Je vois dans les discussions
entre militants, entre élus auquel j’assiste ou ce que je peux entrevoir sur
les Internet la petite musique de fond qui se joue. Nous n’avons plus tant le
choix. Les municipales s’annoncent catastrophique. Nous avons besoin de Valls
pour sauver ce qui peut l’être, les sondages sont formels. Je vous fiche mes 18
ans d’expérience politique que ceci est une connerie monumentale. Les quelques
personnes de droite qui aujourd’hui approuvent le ministre de l’Autorité retourneront
sagement à la maison au moment de l’élection. Tandis que les personnes de
gauche feront le bilan sur l’essentiel, l’emploi, le pouvoir d’achat. Je
déteste cette façon qu’ont beaucoup de ceux qui annoncent leur départ du Parti
de conter ce qui est en somme leur échec sous l’air de qui en attends des
médailles. Parce que l’histoire politique de tout çà c’est qu’on a grave merdé,
camarade, échoué perdu. On quitte le terrain parce qu’il n’y a même plus de
bataille. Le réel, c’est quand on se cogne disait Lacan. Je ne me souviens plus
depuis combien de temps il y eu choc au point que çà produise quelque chose.
Parce que sur ce sujet il n’y a pas eu de bataille.
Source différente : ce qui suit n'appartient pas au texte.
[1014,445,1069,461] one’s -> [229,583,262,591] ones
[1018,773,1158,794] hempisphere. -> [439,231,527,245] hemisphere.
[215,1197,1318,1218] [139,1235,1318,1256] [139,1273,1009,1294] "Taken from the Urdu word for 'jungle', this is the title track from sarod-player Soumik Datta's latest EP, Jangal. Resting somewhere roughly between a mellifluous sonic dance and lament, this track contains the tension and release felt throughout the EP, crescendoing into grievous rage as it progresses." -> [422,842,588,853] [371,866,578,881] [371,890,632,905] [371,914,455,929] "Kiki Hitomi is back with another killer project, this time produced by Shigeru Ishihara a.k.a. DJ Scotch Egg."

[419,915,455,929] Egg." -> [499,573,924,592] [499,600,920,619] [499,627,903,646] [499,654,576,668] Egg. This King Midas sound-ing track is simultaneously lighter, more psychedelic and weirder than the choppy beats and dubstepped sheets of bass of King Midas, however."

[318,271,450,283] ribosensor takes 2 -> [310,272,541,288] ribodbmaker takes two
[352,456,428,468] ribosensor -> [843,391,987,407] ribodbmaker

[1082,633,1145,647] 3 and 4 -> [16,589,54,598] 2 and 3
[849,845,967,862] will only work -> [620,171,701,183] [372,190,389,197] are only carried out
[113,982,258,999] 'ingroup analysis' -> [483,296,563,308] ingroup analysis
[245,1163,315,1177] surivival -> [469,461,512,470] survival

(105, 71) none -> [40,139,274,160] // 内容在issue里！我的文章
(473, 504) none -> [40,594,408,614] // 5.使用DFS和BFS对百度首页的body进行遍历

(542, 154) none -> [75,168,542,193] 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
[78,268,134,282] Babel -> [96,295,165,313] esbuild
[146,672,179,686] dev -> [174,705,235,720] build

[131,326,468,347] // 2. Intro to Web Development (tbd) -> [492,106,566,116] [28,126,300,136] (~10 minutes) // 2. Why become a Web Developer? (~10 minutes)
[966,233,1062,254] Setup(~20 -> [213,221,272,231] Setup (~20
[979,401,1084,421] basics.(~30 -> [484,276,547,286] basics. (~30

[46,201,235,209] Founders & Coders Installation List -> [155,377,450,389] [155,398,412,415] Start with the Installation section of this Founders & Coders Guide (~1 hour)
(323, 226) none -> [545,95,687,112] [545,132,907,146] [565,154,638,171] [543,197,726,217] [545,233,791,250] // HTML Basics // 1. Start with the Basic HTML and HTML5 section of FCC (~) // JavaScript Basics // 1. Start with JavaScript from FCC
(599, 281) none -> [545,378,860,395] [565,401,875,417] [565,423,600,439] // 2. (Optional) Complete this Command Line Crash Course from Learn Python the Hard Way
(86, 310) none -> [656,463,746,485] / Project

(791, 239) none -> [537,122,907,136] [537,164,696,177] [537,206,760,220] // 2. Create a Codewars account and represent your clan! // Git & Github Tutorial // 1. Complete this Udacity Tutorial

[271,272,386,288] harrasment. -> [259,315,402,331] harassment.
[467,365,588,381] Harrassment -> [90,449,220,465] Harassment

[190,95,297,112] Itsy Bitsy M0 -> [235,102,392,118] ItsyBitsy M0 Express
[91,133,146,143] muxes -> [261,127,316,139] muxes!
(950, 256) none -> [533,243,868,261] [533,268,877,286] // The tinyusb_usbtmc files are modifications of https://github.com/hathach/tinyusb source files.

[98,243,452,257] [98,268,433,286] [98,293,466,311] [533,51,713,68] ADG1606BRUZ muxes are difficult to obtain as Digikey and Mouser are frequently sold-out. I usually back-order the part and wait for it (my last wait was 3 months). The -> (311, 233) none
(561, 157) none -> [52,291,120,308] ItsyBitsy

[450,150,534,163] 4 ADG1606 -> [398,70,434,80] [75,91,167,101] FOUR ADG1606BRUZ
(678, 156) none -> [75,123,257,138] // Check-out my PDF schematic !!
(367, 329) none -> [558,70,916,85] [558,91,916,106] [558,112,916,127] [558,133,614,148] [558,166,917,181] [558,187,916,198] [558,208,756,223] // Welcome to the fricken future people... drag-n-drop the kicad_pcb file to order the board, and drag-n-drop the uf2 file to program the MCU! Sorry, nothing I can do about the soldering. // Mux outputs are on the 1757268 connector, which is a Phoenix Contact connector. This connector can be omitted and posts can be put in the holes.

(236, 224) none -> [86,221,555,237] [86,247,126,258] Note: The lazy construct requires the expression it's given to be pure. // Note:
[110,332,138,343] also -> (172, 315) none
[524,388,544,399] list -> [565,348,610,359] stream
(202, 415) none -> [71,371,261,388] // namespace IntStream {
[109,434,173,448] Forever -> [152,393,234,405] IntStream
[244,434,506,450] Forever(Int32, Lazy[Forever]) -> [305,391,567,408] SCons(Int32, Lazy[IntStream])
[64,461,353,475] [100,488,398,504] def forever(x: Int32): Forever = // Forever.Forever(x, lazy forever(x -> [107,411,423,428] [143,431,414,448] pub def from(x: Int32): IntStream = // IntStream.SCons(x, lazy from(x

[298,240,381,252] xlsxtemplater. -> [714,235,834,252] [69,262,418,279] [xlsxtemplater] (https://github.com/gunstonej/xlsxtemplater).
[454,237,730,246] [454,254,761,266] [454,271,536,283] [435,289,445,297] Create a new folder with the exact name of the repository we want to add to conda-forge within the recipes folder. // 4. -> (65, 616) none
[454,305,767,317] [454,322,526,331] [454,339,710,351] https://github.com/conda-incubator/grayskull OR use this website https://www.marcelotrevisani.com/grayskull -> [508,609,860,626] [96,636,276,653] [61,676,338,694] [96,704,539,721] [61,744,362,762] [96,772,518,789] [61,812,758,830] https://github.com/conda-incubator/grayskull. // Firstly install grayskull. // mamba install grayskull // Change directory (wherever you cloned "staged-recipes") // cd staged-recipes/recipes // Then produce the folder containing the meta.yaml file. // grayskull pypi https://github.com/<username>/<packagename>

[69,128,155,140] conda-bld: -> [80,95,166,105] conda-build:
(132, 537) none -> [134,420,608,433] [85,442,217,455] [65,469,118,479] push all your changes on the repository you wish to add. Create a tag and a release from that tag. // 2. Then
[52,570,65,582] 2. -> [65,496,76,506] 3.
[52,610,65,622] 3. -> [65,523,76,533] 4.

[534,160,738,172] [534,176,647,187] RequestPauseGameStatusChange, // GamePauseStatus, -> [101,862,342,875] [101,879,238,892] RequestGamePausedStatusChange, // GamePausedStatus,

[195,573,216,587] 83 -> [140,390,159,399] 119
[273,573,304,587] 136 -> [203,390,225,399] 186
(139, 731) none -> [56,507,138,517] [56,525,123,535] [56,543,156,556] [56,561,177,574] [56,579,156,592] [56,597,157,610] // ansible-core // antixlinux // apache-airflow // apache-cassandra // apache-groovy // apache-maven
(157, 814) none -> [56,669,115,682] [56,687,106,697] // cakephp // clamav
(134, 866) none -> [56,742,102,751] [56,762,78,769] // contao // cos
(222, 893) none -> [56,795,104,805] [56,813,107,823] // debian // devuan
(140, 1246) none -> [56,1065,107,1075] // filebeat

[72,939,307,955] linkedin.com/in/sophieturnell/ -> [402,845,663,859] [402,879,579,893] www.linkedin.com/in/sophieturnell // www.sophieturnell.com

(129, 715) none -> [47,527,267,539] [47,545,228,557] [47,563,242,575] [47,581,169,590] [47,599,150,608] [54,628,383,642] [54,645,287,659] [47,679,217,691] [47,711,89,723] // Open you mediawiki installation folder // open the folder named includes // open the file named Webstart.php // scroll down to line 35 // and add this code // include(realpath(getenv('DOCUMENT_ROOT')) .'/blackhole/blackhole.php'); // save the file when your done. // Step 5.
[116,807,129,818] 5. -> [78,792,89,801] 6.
Mr 5 et quelques pour cent
lors de la primaire, qui nous parle tant de courage n’a jamais eu celui de
soumettre ses vues sur ce sujet lors d’un congrès du Parti et s’est bien gardé
d’exprimer le fond de sa pensée lors de la primaire. Il s’est contenté de ces
déclarations face caméra sur l’air de la modernité. On peut encore les
reprendre. Je vous recommande alors un exercice fort amusant, remplacer à
chaque fois le terme de « moderne » par celui de glamour ». Les
deux collent tout autant à son propos. Mal nommer les choses, disait Camus, c'est ajouter à la misère du monde.
Un camarade me disait lorsque
j’ai annoncé mon désir de rendre ma carte que « Lorsque les dégoûtés s’en
vont, il ne reste plus alors que les dégoûtants ». Nous en sommes bien là. Le plus drôle c’est
que je quitte le Parti Socialiste au nom de ce que j’y ai appris. J’étais un
niaiseux de 20 ans dont la culture politique se résumait à fort peu de choses
lorsque j’ai pris ma carte. D’avoir milité, débattu, trébuché, écouté, répété
quantité de fois qu’il ne faut pas tant médire du militantisme, car il nous
offre des déceptions que rien d’autre ne procure, m’a donné des fondamentaux.
Il suffit ensuite d’en tirer des conclusions. Je pars donc avec la conscience d'une dette
envers une belle et bonne part de ceux que j’y ai côtoyé. Comme dirait Serge,
l’exercice a été profitable, Monsieur.